In the rest of his long essay, Rosenthal dodges further mention of Poe’s letter and goes on to present what he takes to be other evidence for Poe’s authorship. He also makes a brief (and unproductive) attempt to show specific parallels between “Paulding-Drayton” and passages in Poe’s works. He does not tell us whether he made the same sort of comparison for Tucker beyond the weak claim that Tucker’s prose shows a heavy reliance on colons and semicolons and the review does not. I have space here only to suggest what a more enterprising (and necessary) demonstration for Tucker would show. Confining myself to what Tucker had published thus far in the SLM, I would instance first his “Note to Blackstone’s Commentaries . . . on the Subject of Domestic Slavery . . .” (1:227-31; identified as Tucker’s in the volume index). This article and “Paulding-Drayton” share these specific points (first page reference to “Blackstone,” second to “Paulding-Drayton”): 1) masters’ care of sick slaves (1:230; 2:338-39); 2) reference to slaves as “property” (1:231; 2:337); 3) citation of Edmund Burke on emancipation (direct in 1:231; inferentially in 2:337, in a discussion of the French Revolution); 4) attacks on “philanthropy” (i.e., the movement for ending slavery on humanitarian grounds) (1:231; 2:338-39); 5) allusion to recent events in the West Indies (i.e., slave revolts) (1:231; 2:337). Not one of these references can be found anywhere in Poe’s known comments on slavery. I would add one more point a small and curious item, but one which offers a link between Tucker and “Paulding-Drayton.” This is the background: In December 1834, before Poe had any connection with the journal, the SLM published the text of a “Law Lecture” given by Tucker (1:145-54). This was directly followed by a short anonymous piece entitled “The March of Mind,” a conservative’s discussion of human progress (1: 154-56). Tucker makes a direct allusion to it in his SLM review of George Bancroft’s History of the United States (1:587-91, [page 6:] attributed to Tucker by Poe in 2:283). A second allusion occurs at the very beginning of “Paulding-Drayton” (2:396).
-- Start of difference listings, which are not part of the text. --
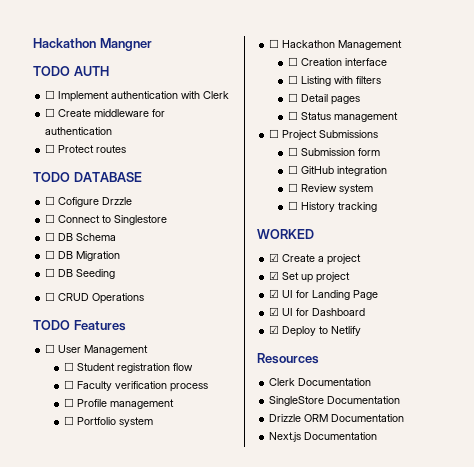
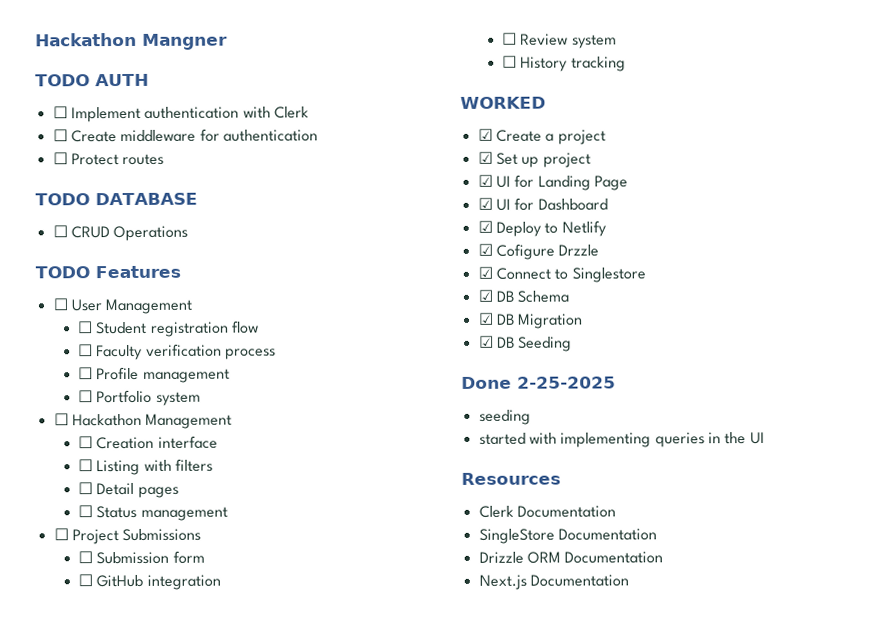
- ☐ Cofigure Drzzle
- ☐ Connect to Singlestore
- ☐ DB Schema
- ☐ DB Migration
- ☐ DB Seeding
+ ☑ Cofigure Drzzle
+ ☑ Connect to Singlestore
+ ☑ DB Schema
+ ☑ DB Migration
+ ☑ DB Seeding
+ Done 2-25-2025
+ seeding
+ started with implementing queries in the UI

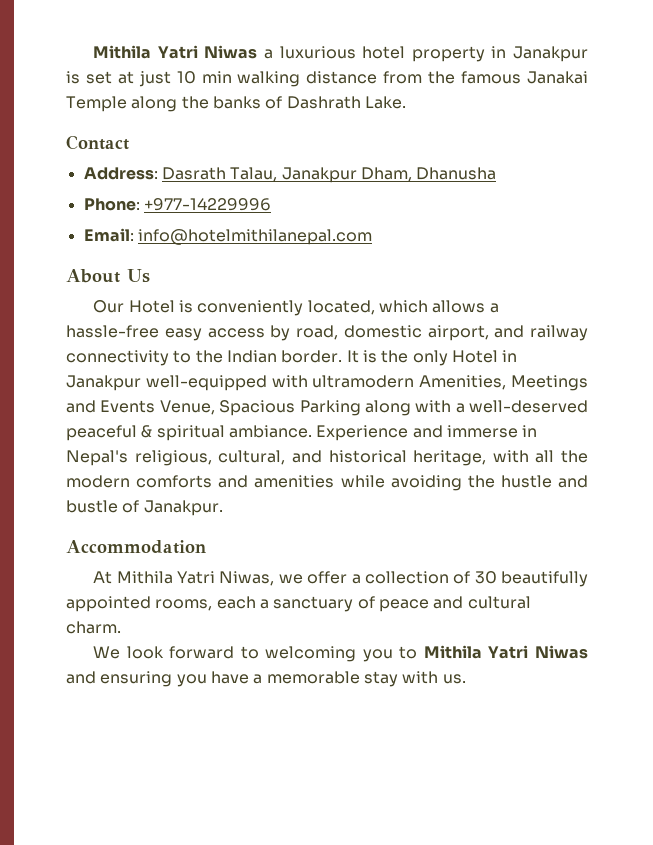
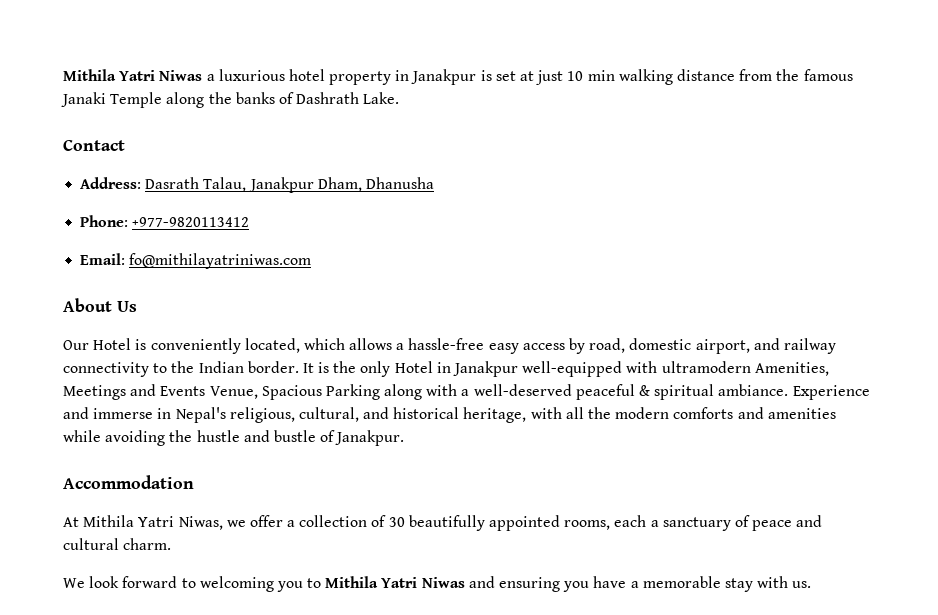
- Mithila Yatri Niwas a luxurious hotel property in Janakpur is set at just 10 min walking distance from the famous Janakai Temple along the banks of Dashrath Lake.
+ Mithila Yatri Niwas a luxurious hotel property in Janakpur is set at just 10 min walking distance from the famous Janaki Temple along the banks of Dashrath Lake.
- Phone: +977-14229996
+ Phone: +977-9820113412
- Email: info@hotelmithilanepal.com
+ Email: fo@mithilayatriniwas.com

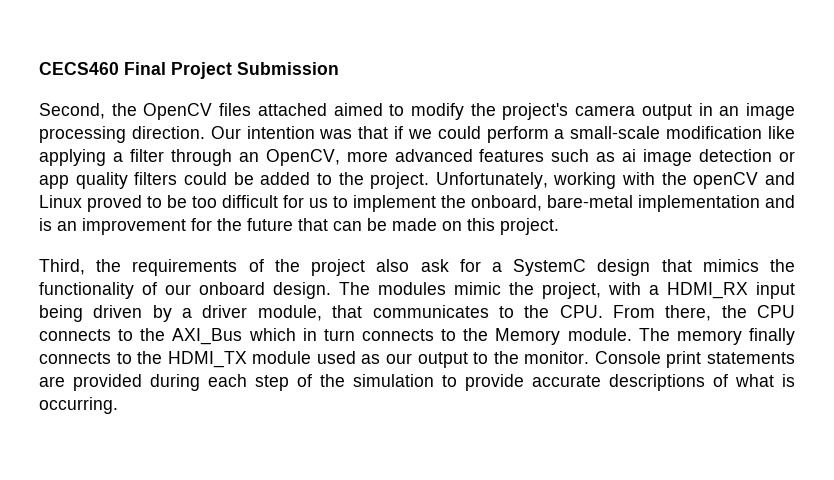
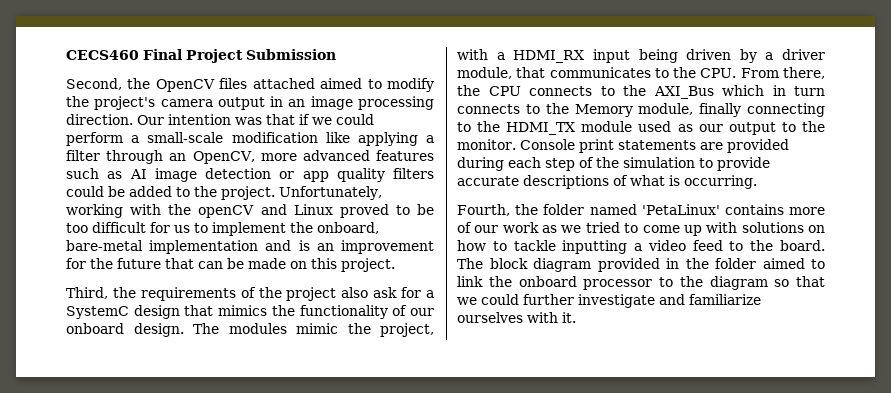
- Our intention was that if we could perform a small-scale modification like applying a filter through an OpenCV, more advanced features such as ai image detection or app quality filters could be added to the project.
+ Our intention was that if we could perform a small-scale modification like applying a filter through an OpenCV, more advanced features such as AI image detection or app quality filters could be added to the project.
- The modules mimic the project, with a HDMI_RX input being driven by a driver module, that communicates to the CPU. From there, the CPU connects to the AXI_Bus which in turn connects to the Memory module. The memory finally connects to the HDMI_TX module used as our output to the monitor.
+ The modules mimic the project, with a HDMI_RX input being driven by a driver module, that communicates to the CPU. From there, the CPU connects to the AXI_Bus which in turn connects to the Memory module, finally connecting to the HDMI_TX module used as our output to the monitor.
+ Fourth, the folder named 'PetaLinux' contains more of our work as we tried to come up with solutions on how to tackle inputting a video feed to the board. The block diagram provided in the folder aimed to link the onboard processor to the diagram so that we could further investigate and familiarize ourselves with it.

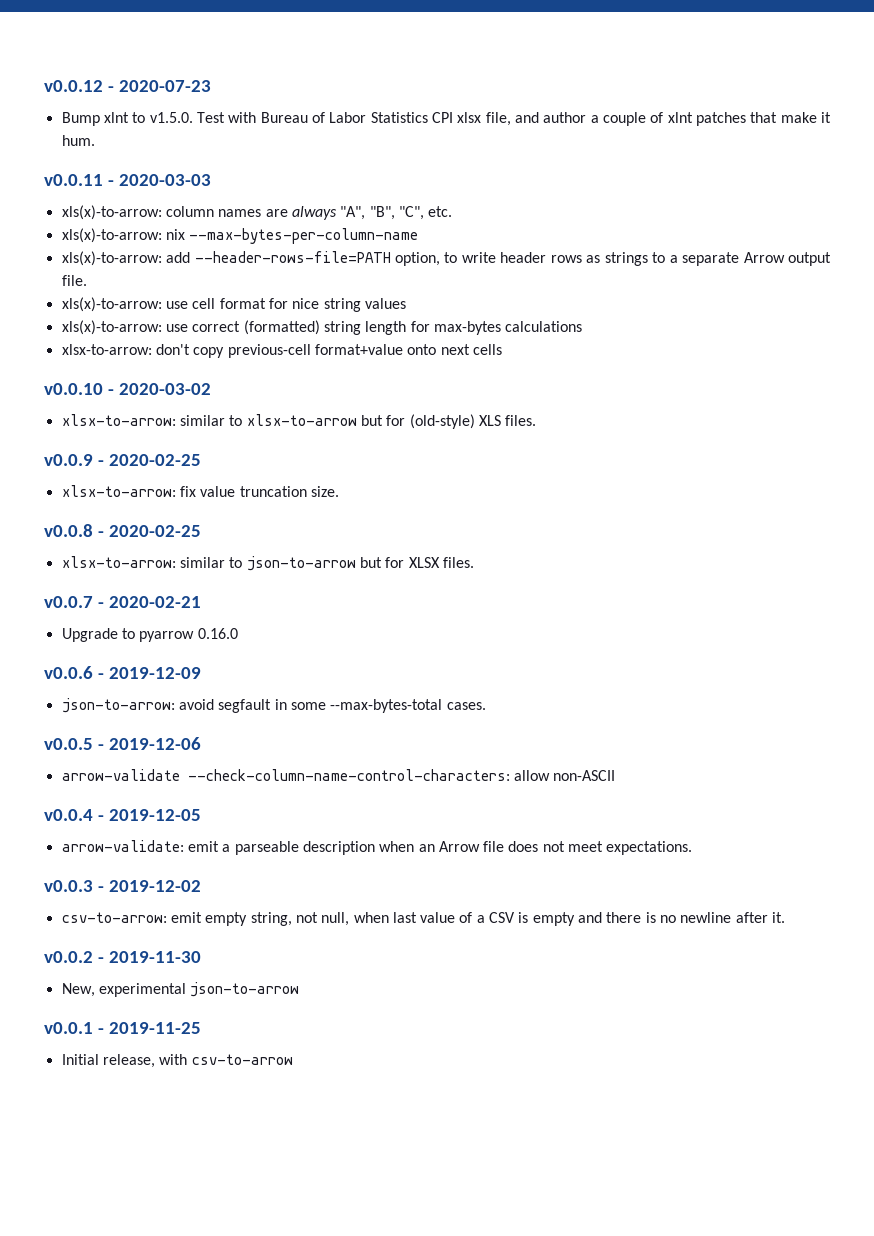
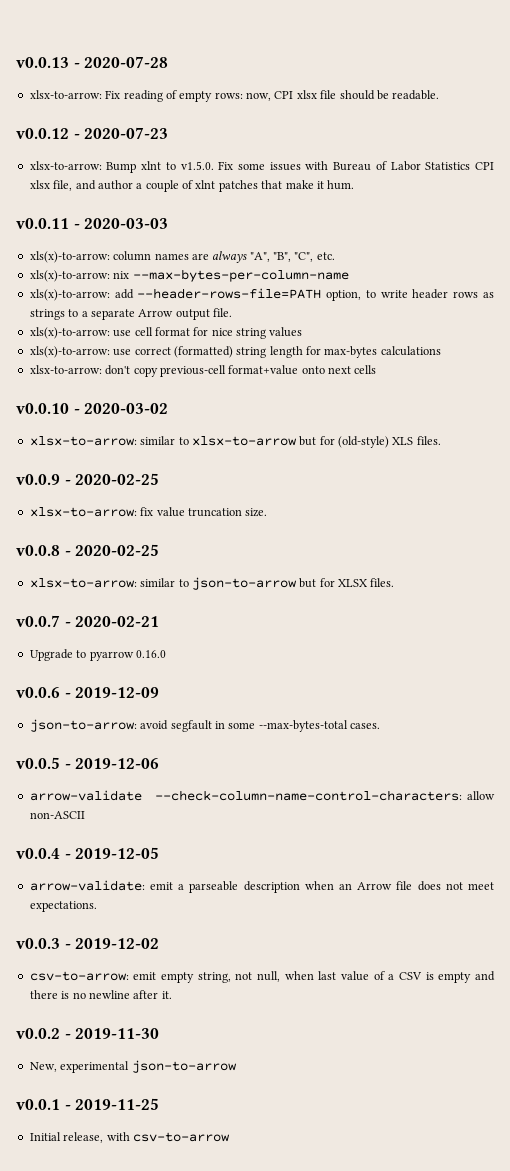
+ v0.0.13 - 2020-07-28
+ xlsx-to-arrow: Fix reading of empty rows: now, CPI xlsx file should be readable.
- Bump xlnt to v1.5.0. Test with Bureau of Labor Statistics CPI xlsx file, and author a couple of xlnt patches that make it hum.
+ xlsx-to-arrow: Bump xlnt to v1.5.0. Fix some issues with Bureau of Labor Statistics CPI xlsx file, and author a couple of xlnt patches that make it hum.

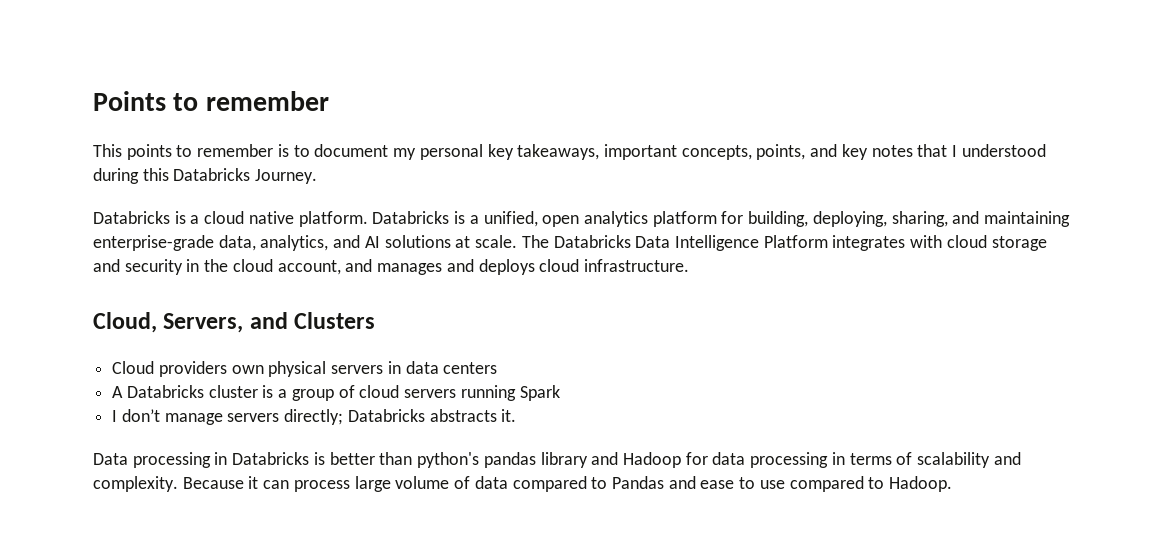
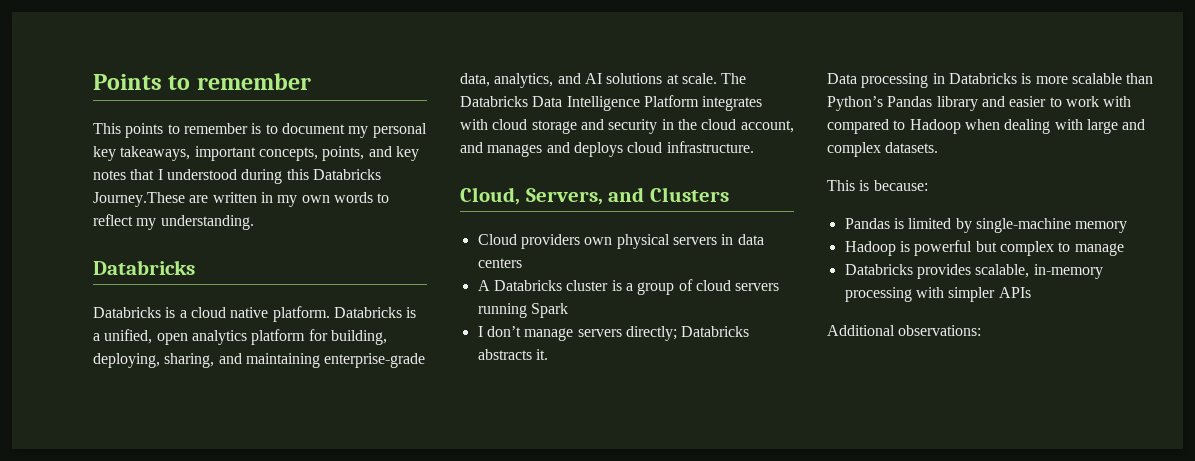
- This points to remember is to document my personal key takeaways, important concepts, points, and key notes that I understood during this Databricks Journey.
+ This points to remember is to document my personal key takeaways, important concepts, points, and key notes that I understood during this Databricks Journey.These are written in my own words to reflect my understanding.
+ Databricks
- Data processing in Databricks is better than python's pandas library and Hadoop for data processing in terms of scalability and complexity. Because it can process large volume of data compared to Pandas and ease to use compared to Hadoop.
+ Data processing in Databricks is more scalable than Python’s Pandas library and easier to work with compared to Hadoop when dealing with large and complex datasets.
+ This is because:
+ Pandas is limited by single-machine memory
+ Hadoop is powerful but complex to manage
+ Databricks provides scalable, in-memory processing with simpler APIs
+ Additional observations:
Here is the sequence of relevant quotations: 1) “The March of Mind”: “nearly approaching the idolatrous reverence of a Hindoo, for the fabled virtues of his bloody Juggernaut” (1:154). 2) Tucker’s Bancroft review: “How long it shall be before ‘the march of mind,’ as it is called, in its Juggernaut car, shall pass over us. . .” (1:587-88; italics in original). 3) “Paulding-Drayton”: “Nulla vestigia retrorsum,” is a saying fearfully applicable to what is called the ‘march of mind’ “ (2: 336). The Latin phrase, derived from Horace, Epistles, I, means “no stepping back again”; it [column 2:] introduces a turgid disquisition on the vagaries of human progress chat echoes the “March of Mind” piece. Tucker’s concern with “The March of Mind” is obvious. That Poe on his own would have decided to refer directly to the same obscure article seems to me beyond probability.

Other strong arguments against Poe’s authorship of the review could be adduced in regard to its rhetoric and vocabulary. But I have offered enough information to show that Rosenthal’s thesis is, at best, deeply flawed. Future critics should ponder this contradictory evidence before proclaiming his article an “excellent argument” (Dayan) or “impressively thorough” (Nelson).

J. V. Ridgely

Columbia University, Emeritus



This article is reprinted by permission of the author, J. V. Ridgely. It includes several minor typographical corrections from the original printing.